Description of the task >> What you return must match the records word for word, except that images are dropped.

Records from a data source:
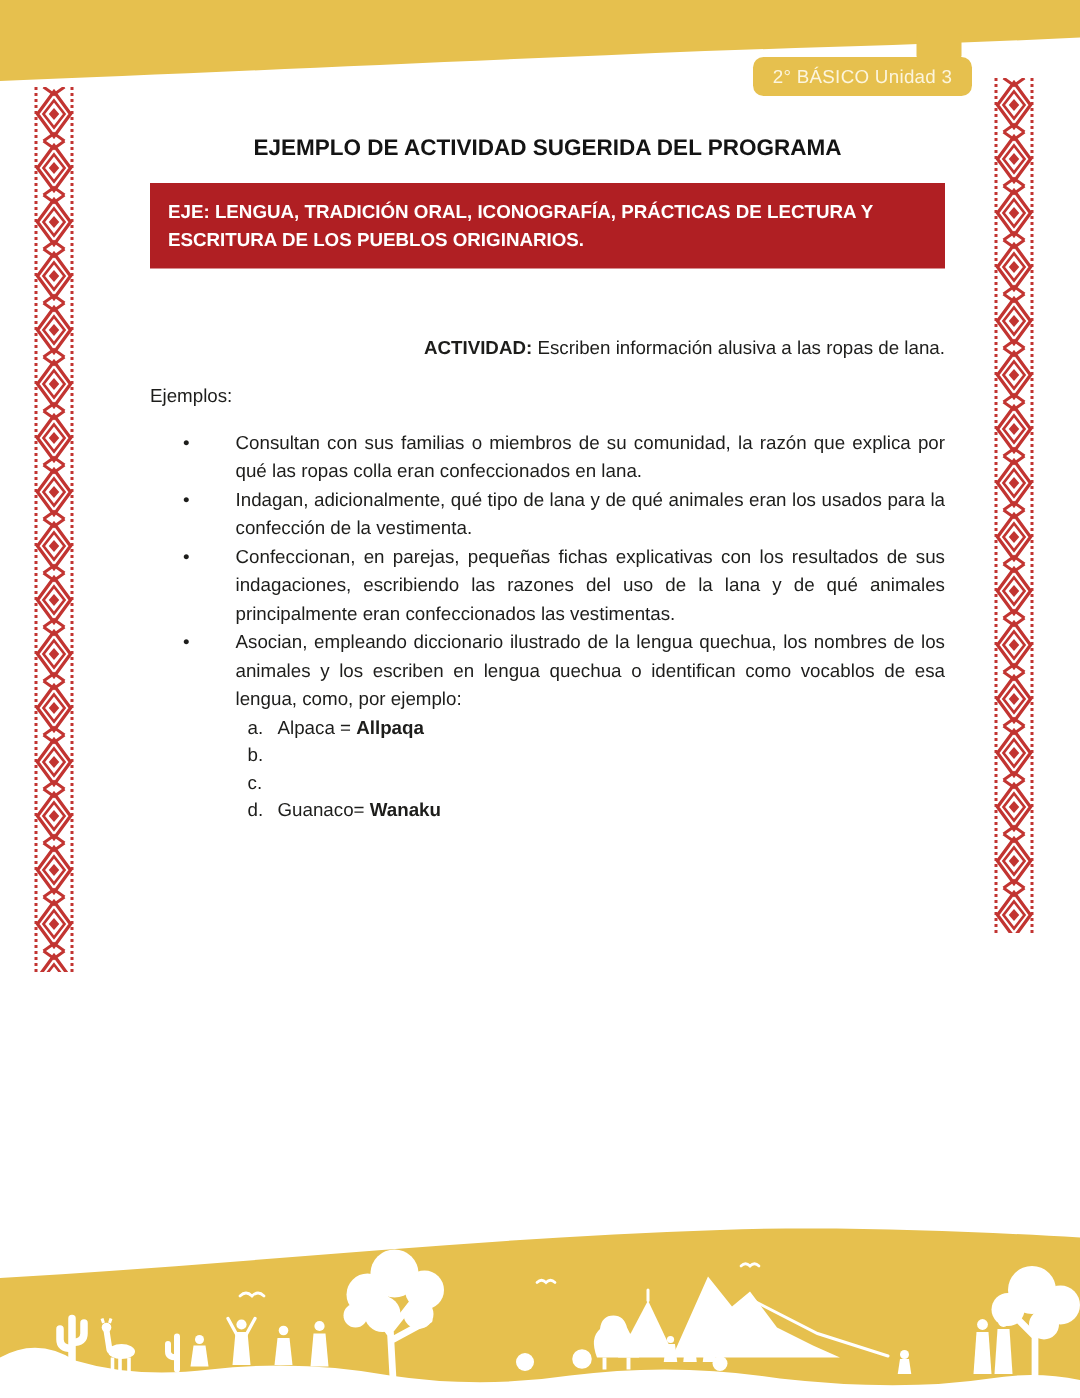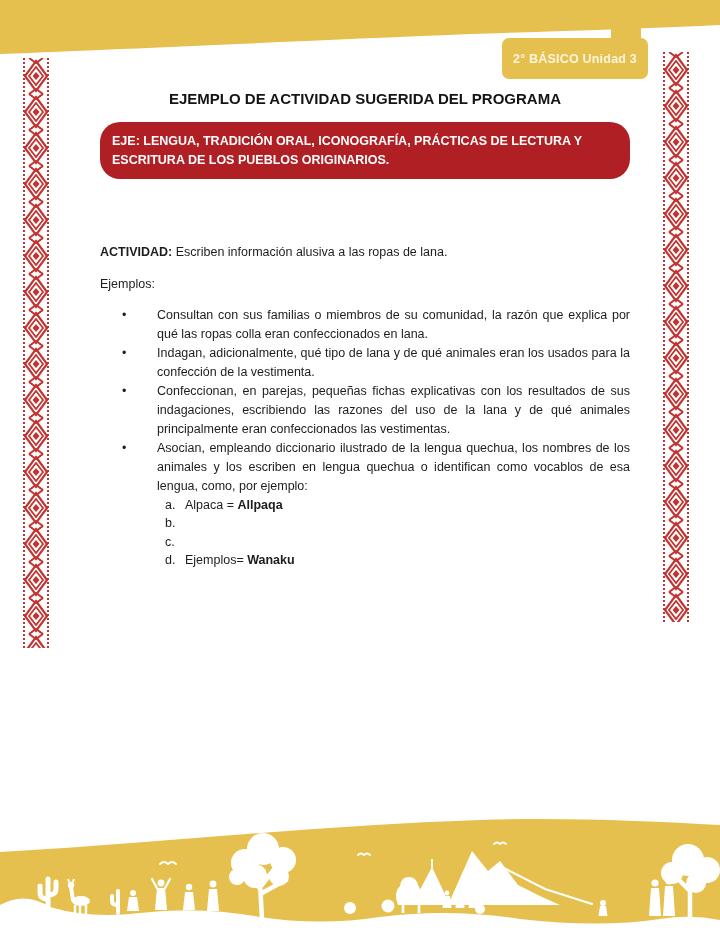--- a/index.html
+++ b/index.html
@@ -11,10 +11,10 @@
   .top-wave{position:absolute;left:0;top:0;width:720px;height:60px;display:block;}
   
   .badge{
-    position:absolute;left:502px;top:38px;width:146px;height:41px;
+    position:absolute;left:502px;top:38px;width:146px;height:26px;
     background:var(--gold,#e6c04e);border-radius:7px;
     display:flex;align-items:center;justify-content:center;
-    color:var(--badge_text,#fcf5dd);font-size:12.5px;font-weight:700;letter-spacing:.2px;
+    color:var(--badge_text,#fcf5dd);font-size:12.5px;font-weight:400;letter-spacing:.2px;
   }
   
   .strip{position:absolute;display:block;}

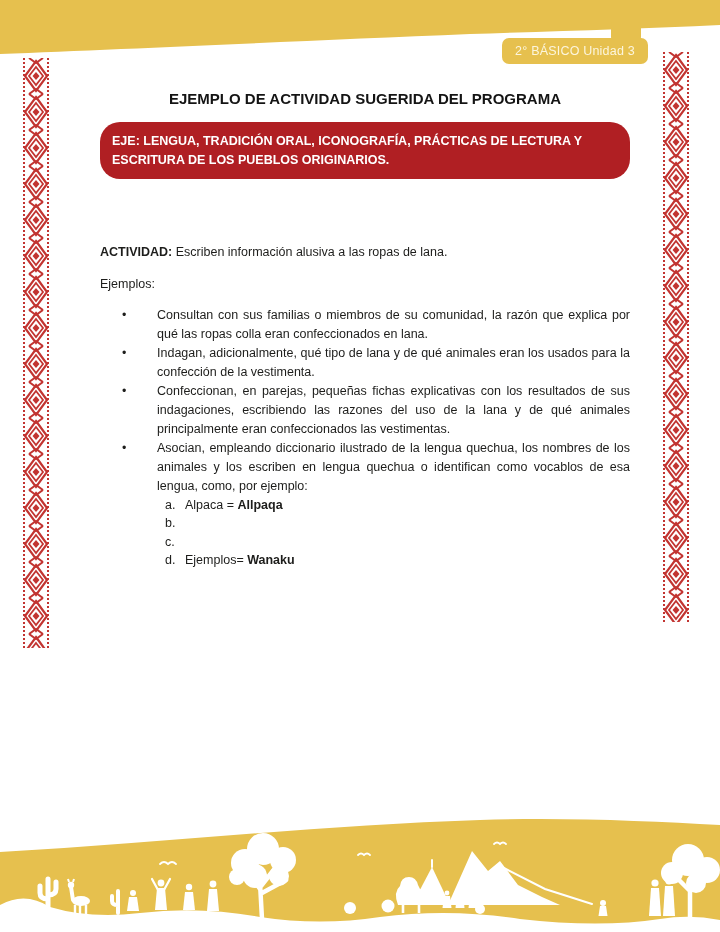--- a/index.html
+++ b/index.html
@@ -28,7 +28,7 @@
   }
   .eje-banner{
     margin-top:14px;background:var(--banner_red,#b01f23);color:#ffffff;
-    font-size:12.5px;font-weight:bold;line-height:19px;padding:10px 12px 9px 12px;border-radius:20px;
+    font-size:12.5px;font-weight:bold;line-height:19px;padding:10px 12px 9px 12px;
   }
   .activity-line{margin-top:64px;font-size:12.5px;line-height:19px;}
   .b{font-weight:bold;}

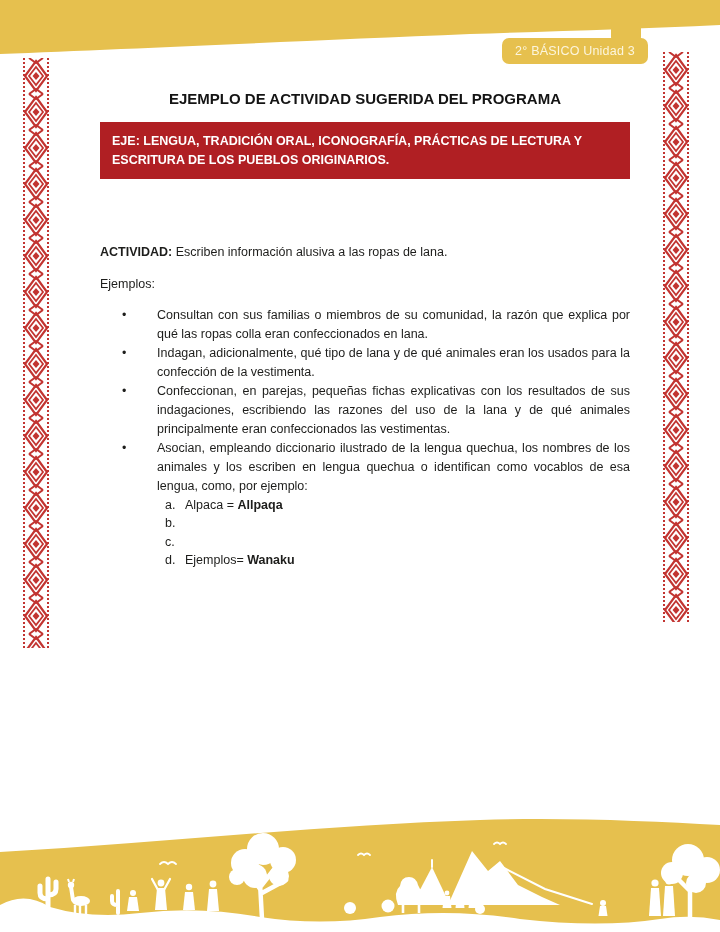--- a/index.html
+++ b/index.html
@@ -30,7 +30,7 @@
     margin-top:14px;background:var(--banner_red,#b01f23);color:#ffffff;
     font-size:12.5px;font-weight:bold;line-height:19px;padding:10px 12px 9px 12px;
   }
-  .activity-line{margin-top:64px;font-size:12.5px;line-height:19px;}
+  .activity-line{margin-top:44px;font-size:12.5px;line-height:19px;text-align:right;}
   .b{font-weight:bold;}
   .examples-label{font-size:12.5px;line-height:19px;}
   .bullet-list{margin-top:1px;}

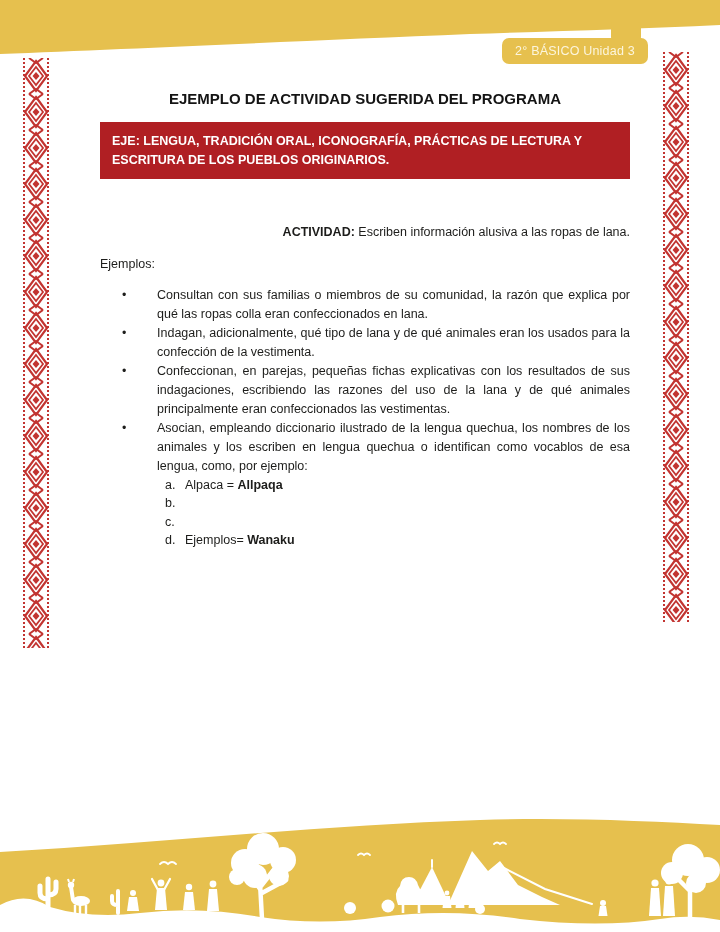--- a/index.html
+++ b/index.html
@@ -140,7 +140,7 @@
       </div>
       <div class="glossary-row">
         <span class="g-letter">d.</span>
-        <span class="g-text"><span>Ejemplos= </span><span class="b">Wanaku</span></span>
+        <span class="g-text"><span>Guanaco= </span><span class="b">Wanaku</span></span>
       </div>
     </div>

Solution below >>
--- a/index.html
+++ b/index.html
@@ -11,10 +11,10 @@
   .top-wave{position:absolute;left:0;top:0;width:720px;height:60px;display:block;}
   
   .badge{
-    position:absolute;left:502px;top:38px;width:146px;height:41px;
+    position:absolute;left:502px;top:38px;width:146px;height:26px;
     background:var(--gold,#e6c04e);border-radius:7px;
     display:flex;align-items:center;justify-content:center;
-    color:var(--badge_text,#fcf5dd);font-size:12.5px;font-weight:700;letter-spacing:.2px;
+    color:var(--badge_text,#fcf5dd);font-size:12.5px;font-weight:400;letter-spacing:.2px;
   }
   
   .strip{position:absolute;display:block;}

--- a/index.html
+++ b/index.html
@@ -28,7 +28,7 @@
   }
   .eje-banner{
     margin-top:14px;background:var(--banner_red,#b01f23);color:#ffffff;
-    font-size:12.5px;font-weight:bold;line-height:19px;padding:10px 12px 9px 12px;border-radius:20px;
+    font-size:12.5px;font-weight:bold;line-height:19px;padding:10px 12px 9px 12px;
   }
   .activity-line{margin-top:64px;font-size:12.5px;line-height:19px;}
   .b{font-weight:bold;}

--- a/index.html
+++ b/index.html
@@ -30,7 +30,7 @@
     margin-top:14px;background:var(--banner_red,#b01f23);color:#ffffff;
     font-size:12.5px;font-weight:bold;line-height:19px;padding:10px 12px 9px 12px;
   }
-  .activity-line{margin-top:64px;font-size:12.5px;line-height:19px;}
+  .activity-line{margin-top:44px;font-size:12.5px;line-height:19px;text-align:right;}
   .b{font-weight:bold;}
   .examples-label{font-size:12.5px;line-height:19px;}
   .bullet-list{margin-top:1px;}

--- a/index.html
+++ b/index.html
@@ -140,7 +140,7 @@
       </div>
       <div class="glossary-row">
         <span class="g-letter">d.</span>
-        <span class="g-text"><span>Ejemplos= </span><span class="b">Wanaku</span></span>
+        <span class="g-text"><span>Guanaco= </span><span class="b">Wanaku</span></span>
       </div>
     </div>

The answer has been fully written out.